Section 3. Unless otherwise provided by statute or the Certificate of Incorporation, written notice of the annual meeting shall be given to each stockholder entitled to vote thereat at least ten days before the date of the meeting.
Section 4. The officer who has charge of the stock ledger of the corporation shall prepare and make, at least ten days before every election of directors, a complete list of the stockholders entitled to vote at said election, arranged in alphabetical order, showing the address of and the number of shares registered in the name of each stockholder. Such list shall be open to the examination of any stockholder, during ordinary business hours, for a period of at least ten days prior to the election, either at a place within the city, town or village where the election is to be held and which place shall be specified in the notice of the meeting, or, if not specified, at the place where said meeting is to be held, and the list shall be produced and kept at the time and place of election during the whole time thereof, and subject to the inspection of any stockholder who may be present.
Section 5. Special meetings of the stockholders, for any purpose or purposes, unless otherwise prescribed by statute or by the Certificate of Incorporation, may be called by the president and shall be called by the president or secretary at the request in writing of a majority of the board of directors, or at the request in writing of stockholders owning a majority in amount of the entire capital stock of the corporation issued and outstanding and entitled to vote. Such request shall state the purpose or purposes of the proposed meeting.
Section 6. Unless otherwise provided by statute or the Certificate of Incorporation, written notice of a special meeting of stockholders, stating the time, place and object thereof, shall be given to each stockholder entitled to vote thereat, at least five days before the date fixed for the meeting.
Section 7. Business transacted at any special meeting of stockholders shall be limited to the purposes stated in the notice.
Section 8. The holders of at least a majority of the stock issued and outstanding and entitled to vote thereat, present in person or represented by proxy, shall constitute a quorum at all meetings of the stockholders for the transaction of business except as otherwise provided by statute
or by the Certificate of Incorporation.

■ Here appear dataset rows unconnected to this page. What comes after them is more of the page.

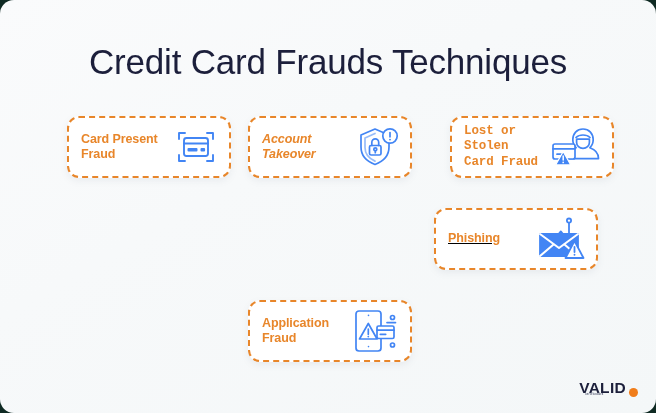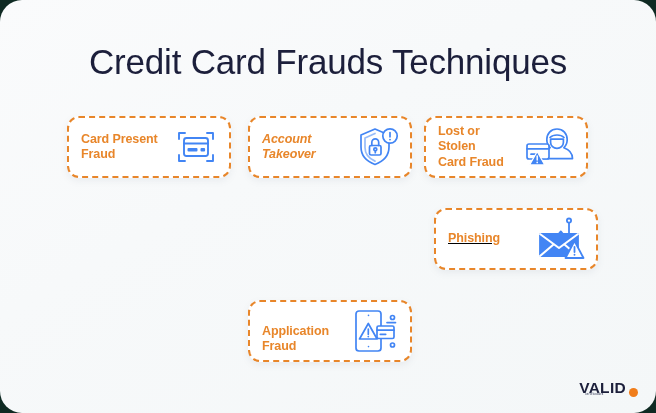"Credit Card Frauds Techniques" #infographic { border-radius: 22px -> 14px }
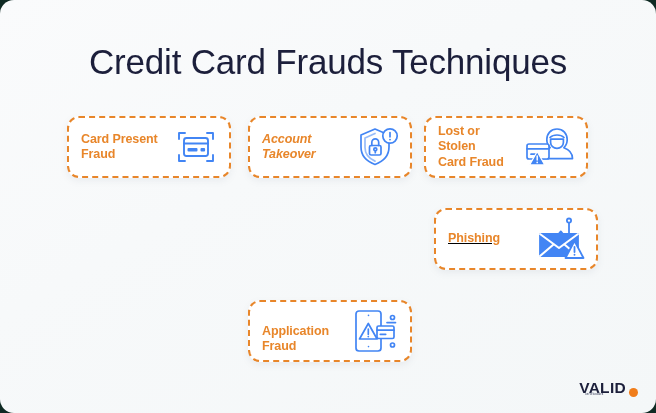"Lost or" .c3 { font-family: none -> Liberation Mono, monospace; left: 424px -> 450px }
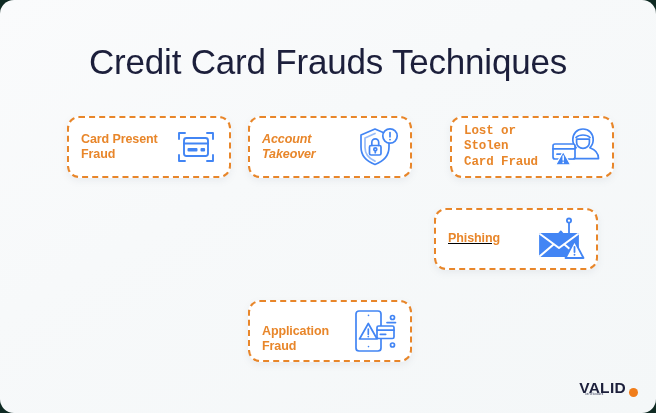"Application" .c7 { align-items: flex-end -> none }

If, however, such quorum shall not be present or represented at any meeting of the stockholders, the stockholders entitled to vote thereat, present in person or represented by proxy, shall have power to adjourn the meeting from time to time, without notice other than announcement at the meeting, until a quorum shall be present or represented. At such adjourned meeting at which a quorum shall be present or represented any business may be transacted which might have been transacted at the meeting as originally notified.
Section 9. When a quorum is present at any meeting, the vote of the holders of at least a majority of the stock having voting power present in person or represented by proxy shall decide any question brought before such meeting, unless the question is one upon which by express provision of the statutes or of the Certificate of Incorporation, a different vote is required in which case such express provision shall govern and control the decision of such question.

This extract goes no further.